[[ Given data, beginning ]]

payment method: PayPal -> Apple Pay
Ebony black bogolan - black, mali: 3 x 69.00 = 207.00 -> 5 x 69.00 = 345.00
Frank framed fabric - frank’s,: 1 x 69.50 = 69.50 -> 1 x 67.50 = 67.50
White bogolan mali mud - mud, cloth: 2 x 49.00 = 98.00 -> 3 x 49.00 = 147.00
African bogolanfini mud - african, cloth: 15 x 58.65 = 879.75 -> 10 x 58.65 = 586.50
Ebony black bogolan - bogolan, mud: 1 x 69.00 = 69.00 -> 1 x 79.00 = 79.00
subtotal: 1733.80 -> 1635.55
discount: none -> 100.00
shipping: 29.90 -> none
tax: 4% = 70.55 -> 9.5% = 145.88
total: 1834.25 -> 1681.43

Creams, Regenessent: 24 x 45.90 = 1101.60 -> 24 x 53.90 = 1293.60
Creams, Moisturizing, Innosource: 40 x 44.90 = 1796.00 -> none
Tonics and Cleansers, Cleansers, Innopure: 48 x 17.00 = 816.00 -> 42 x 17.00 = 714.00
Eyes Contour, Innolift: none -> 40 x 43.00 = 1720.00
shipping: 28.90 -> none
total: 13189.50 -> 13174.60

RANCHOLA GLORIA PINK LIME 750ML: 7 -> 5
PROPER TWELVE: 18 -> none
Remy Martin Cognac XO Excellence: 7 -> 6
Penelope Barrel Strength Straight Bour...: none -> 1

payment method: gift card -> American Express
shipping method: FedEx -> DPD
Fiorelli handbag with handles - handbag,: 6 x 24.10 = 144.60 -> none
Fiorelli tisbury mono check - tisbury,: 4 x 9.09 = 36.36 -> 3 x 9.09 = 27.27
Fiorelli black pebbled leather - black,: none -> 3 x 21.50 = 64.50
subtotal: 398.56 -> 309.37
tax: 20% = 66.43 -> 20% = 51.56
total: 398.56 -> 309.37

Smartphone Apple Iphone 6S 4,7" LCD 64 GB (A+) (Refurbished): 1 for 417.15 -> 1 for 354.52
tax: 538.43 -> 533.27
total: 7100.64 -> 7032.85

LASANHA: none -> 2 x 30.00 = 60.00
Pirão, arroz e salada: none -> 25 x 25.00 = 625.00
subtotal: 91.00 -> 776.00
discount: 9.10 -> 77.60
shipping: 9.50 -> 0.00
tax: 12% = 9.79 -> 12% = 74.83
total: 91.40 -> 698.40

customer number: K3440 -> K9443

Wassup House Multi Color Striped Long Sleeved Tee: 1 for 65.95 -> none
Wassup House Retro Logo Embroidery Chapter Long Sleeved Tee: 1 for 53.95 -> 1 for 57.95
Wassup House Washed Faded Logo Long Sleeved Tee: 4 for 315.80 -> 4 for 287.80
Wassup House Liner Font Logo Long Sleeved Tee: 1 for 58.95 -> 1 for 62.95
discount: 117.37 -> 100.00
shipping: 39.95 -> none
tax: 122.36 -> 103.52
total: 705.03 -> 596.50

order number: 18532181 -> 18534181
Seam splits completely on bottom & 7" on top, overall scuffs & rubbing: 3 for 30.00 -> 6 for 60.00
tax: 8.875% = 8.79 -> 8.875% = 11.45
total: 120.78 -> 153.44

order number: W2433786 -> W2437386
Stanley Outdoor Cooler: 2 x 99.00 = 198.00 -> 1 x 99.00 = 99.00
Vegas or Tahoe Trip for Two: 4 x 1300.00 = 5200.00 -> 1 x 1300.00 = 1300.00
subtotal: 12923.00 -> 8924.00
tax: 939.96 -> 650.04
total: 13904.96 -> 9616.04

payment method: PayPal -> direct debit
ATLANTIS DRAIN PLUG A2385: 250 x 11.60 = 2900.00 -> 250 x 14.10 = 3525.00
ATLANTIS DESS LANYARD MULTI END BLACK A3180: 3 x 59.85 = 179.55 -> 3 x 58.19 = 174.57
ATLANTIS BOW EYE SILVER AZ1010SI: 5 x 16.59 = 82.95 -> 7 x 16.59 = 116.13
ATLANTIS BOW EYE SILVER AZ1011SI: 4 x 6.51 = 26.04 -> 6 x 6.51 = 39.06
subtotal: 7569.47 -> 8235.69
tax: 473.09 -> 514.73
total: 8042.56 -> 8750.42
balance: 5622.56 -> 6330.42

[[ Given data, end ]]

→ **What you have to do**
Set down no line except those from the one with "Wassup House Liner" to the last line of the data, inclusive, each exactly as written.

→ **Answer section**
Wassup House Liner Font Logo Long Sleeved Tee: 1 for 58.95 -> 1 for 62.95
discount: 117.37 -> 100.00
shipping: 39.95 -> none
tax: 122.36 -> 103.52
total: 705.03 -> 596.50

order number: 18532181 -> 18534181
Seam splits completely on bottom & 7" on top, overall scuffs & rubbing: 3 for 30.00 -> 6 for 60.00
tax: 8.875% = 8.79 -> 8.875% = 11.45
total: 120.78 -> 153.44

order number: W2433786 -> W2437386
Stanley Outdoor Cooler: 2 x 99.00 = 198.00 -> 1 x 99.00 = 99.00
Vegas or Tahoe Trip for Two: 4 x 1300.00 = 5200.00 -> 1 x 1300.00 = 1300.00
subtotal: 12923.00 -> 8924.00
tax: 939.96 -> 650.04
total: 13904.96 -> 9616.04

payment method: PayPal -> direct debit
ATLANTIS DRAIN PLUG A2385: 250 x 11.60 = 2900.00 -> 250 x 14.10 = 3525.00
ATLANTIS DESS LANYARD MULTI END BLACK A3180: 3 x 59.85 = 179.55 -> 3 x 58.19 = 174.57
ATLANTIS BOW EYE SILVER AZ1010SI: 5 x 16.59 = 82.95 -> 7 x 16.59 = 116.13
ATLANTIS BOW EYE SILVER AZ1011SI: 4 x 6.51 = 26.04 -> 6 x 6.51 = 39.06
subtotal: 7569.47 -> 8235.69
tax: 473.09 -> 514.73
total: 8042.56 -> 8750.42
balance: 5622.56 -> 6330.42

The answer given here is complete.